Simultaneously inviting the viewer into a private space, but seemingly unaware of being watched, the back to camera shot when taken at home sends an ambiguous message – I know you’re here, but I’m not ready to engage with you. It also offers the chance to let ‘behind the scenes’ surroundings, lighting or filters tell a story – whether that’s showing success or sadness. It’s a definite bond-builder of an image.
Both photographer and viewer are looking at the same scene, but the shared view is very different – and this is where the photographer is in control. They have a clear view of what’s in front of them, but the viewer has to see them before they can see the landscape. No matter how beautiful the scene is, the purpose is owned by the photographer and they want you to see their experience of this amazing place – with them at the centre of it.

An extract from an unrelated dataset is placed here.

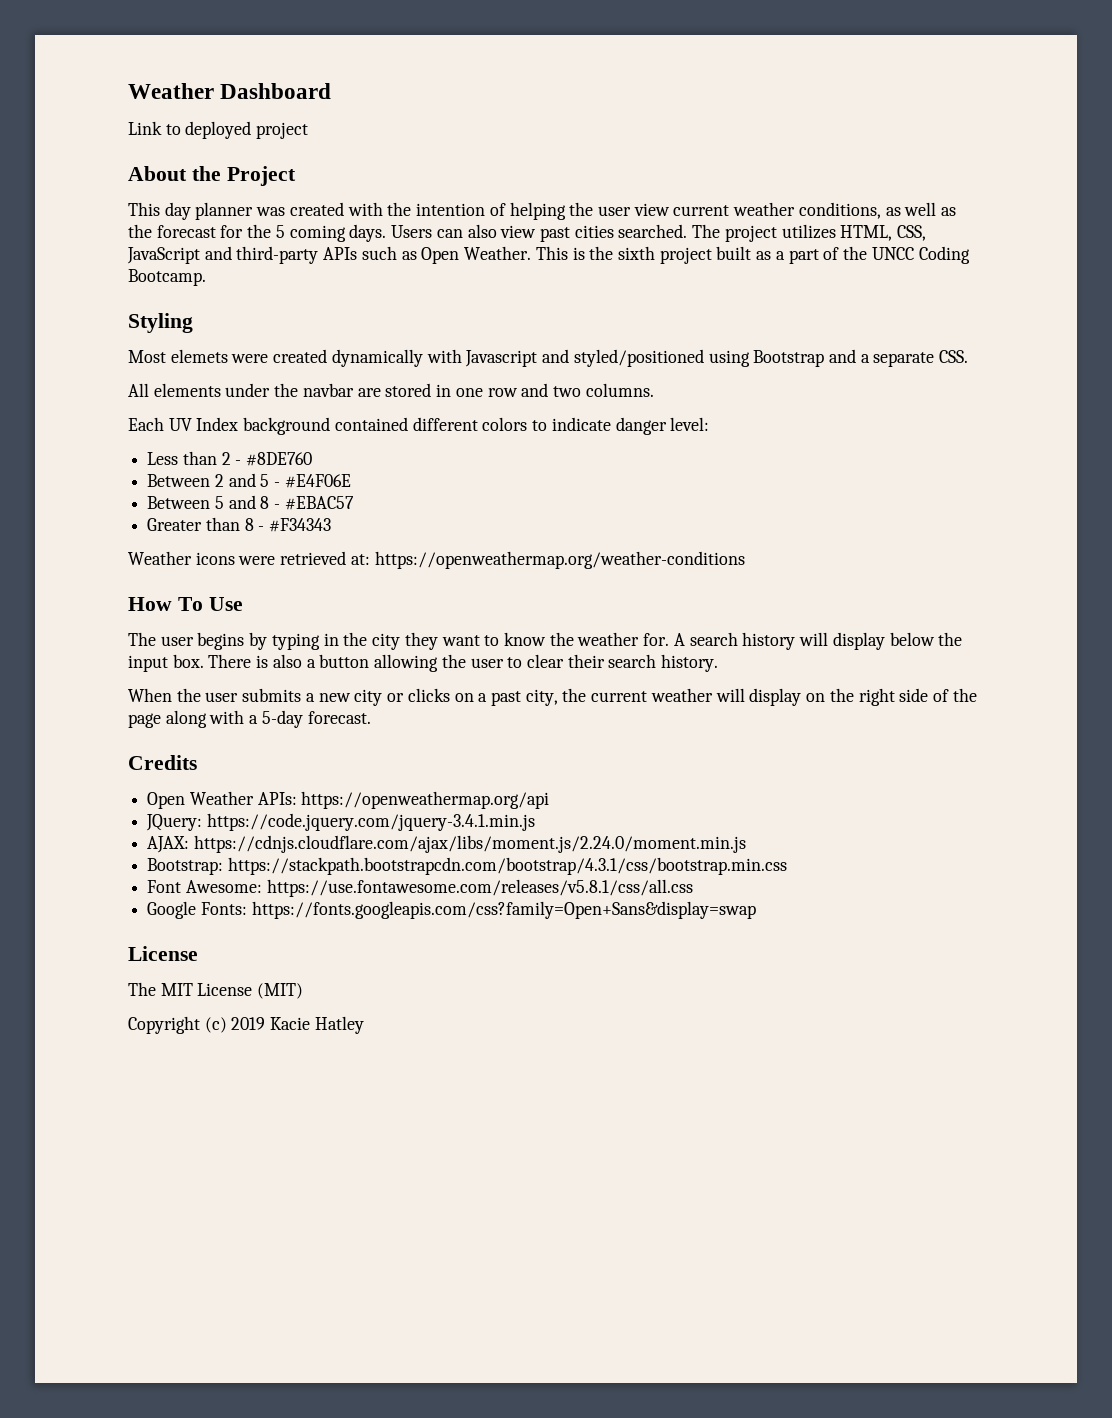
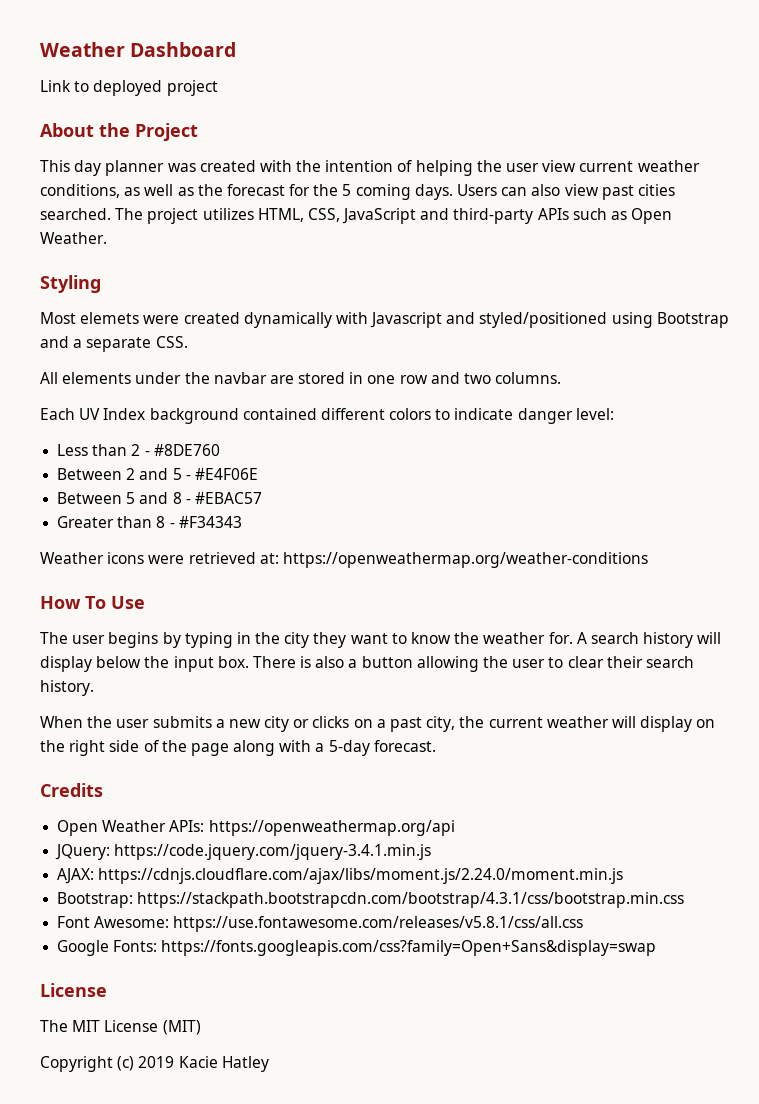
- This is the sixth project built as a part of the UNCC Coding Bootcamp.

Happy? Sad? Indifferent? With no way of seeing the photographer’s face, the viewer has to take their cues from clues, or the post written below. A colder, greyer filter might suggest some unhappiness, a warm orange glow for nostalgia. Perhaps it’s filter-free for some warts and all honesty. If it’s all in the guesswork, then the photo is doing its job – intrigue can equal engagement.

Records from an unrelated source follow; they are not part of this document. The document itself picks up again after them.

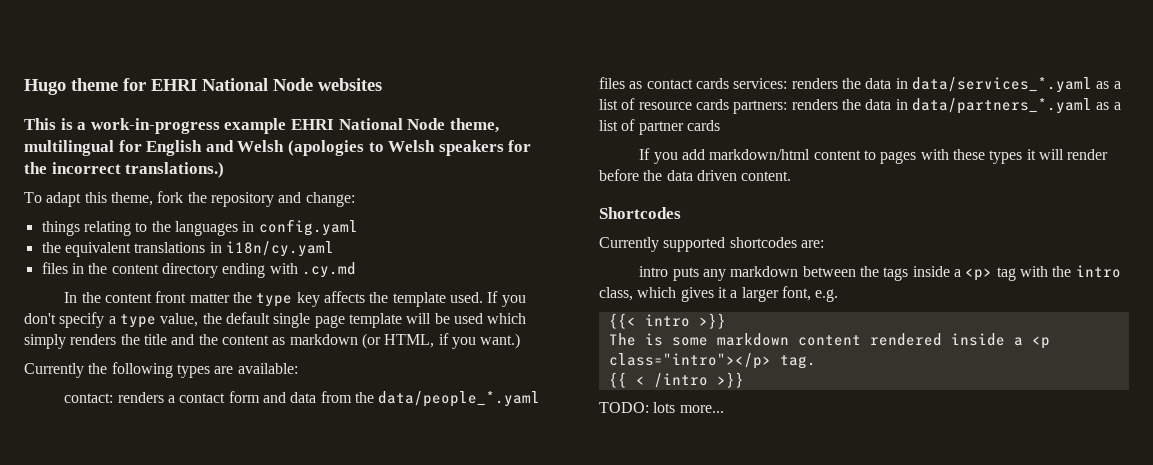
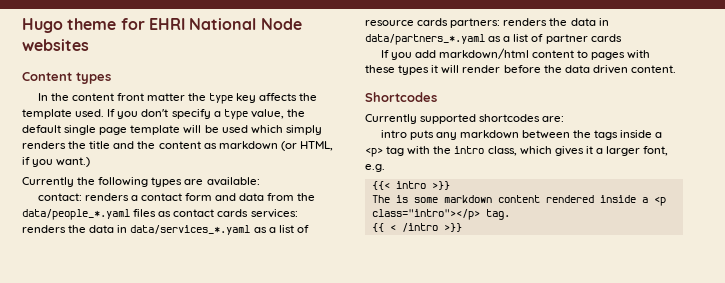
- This is a work-in-progress example EHRI National Node theme, multilingual for English and Welsh (apologies to Welsh speakers for the incorrect translations.)
- To adapt this theme, fork the repository and change:
- things relating to the languages in config.yaml
- the equivalent translations in i18n/cy.yaml
- files in the content directory ending with .cy.md
+ Content types
- TODO: lots more...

Clearly, these kinds of ‘back to camera’ shots can hide a multitude of sins and are an easy way to create a post without needing to look or even feel your best. However, despite being the great option for lazy days, you’ll notice that all these techniques have something else in common: emotion. Each image is designed to prime the viewer and stimulate feeling, even at a subconscious level, whether that’s intrigue, envy or empathy. Emotion is the route to engagement and the sheer volume of images that are required to maintain that engagement means mixing it up a little, both in terms of how the images look and the emotions they convey. Turning your back to the camera is just one way to achieve this without looking too contrived, while also creating a natural looking break in a sea of selfies, where it’s not all about you (but it is really).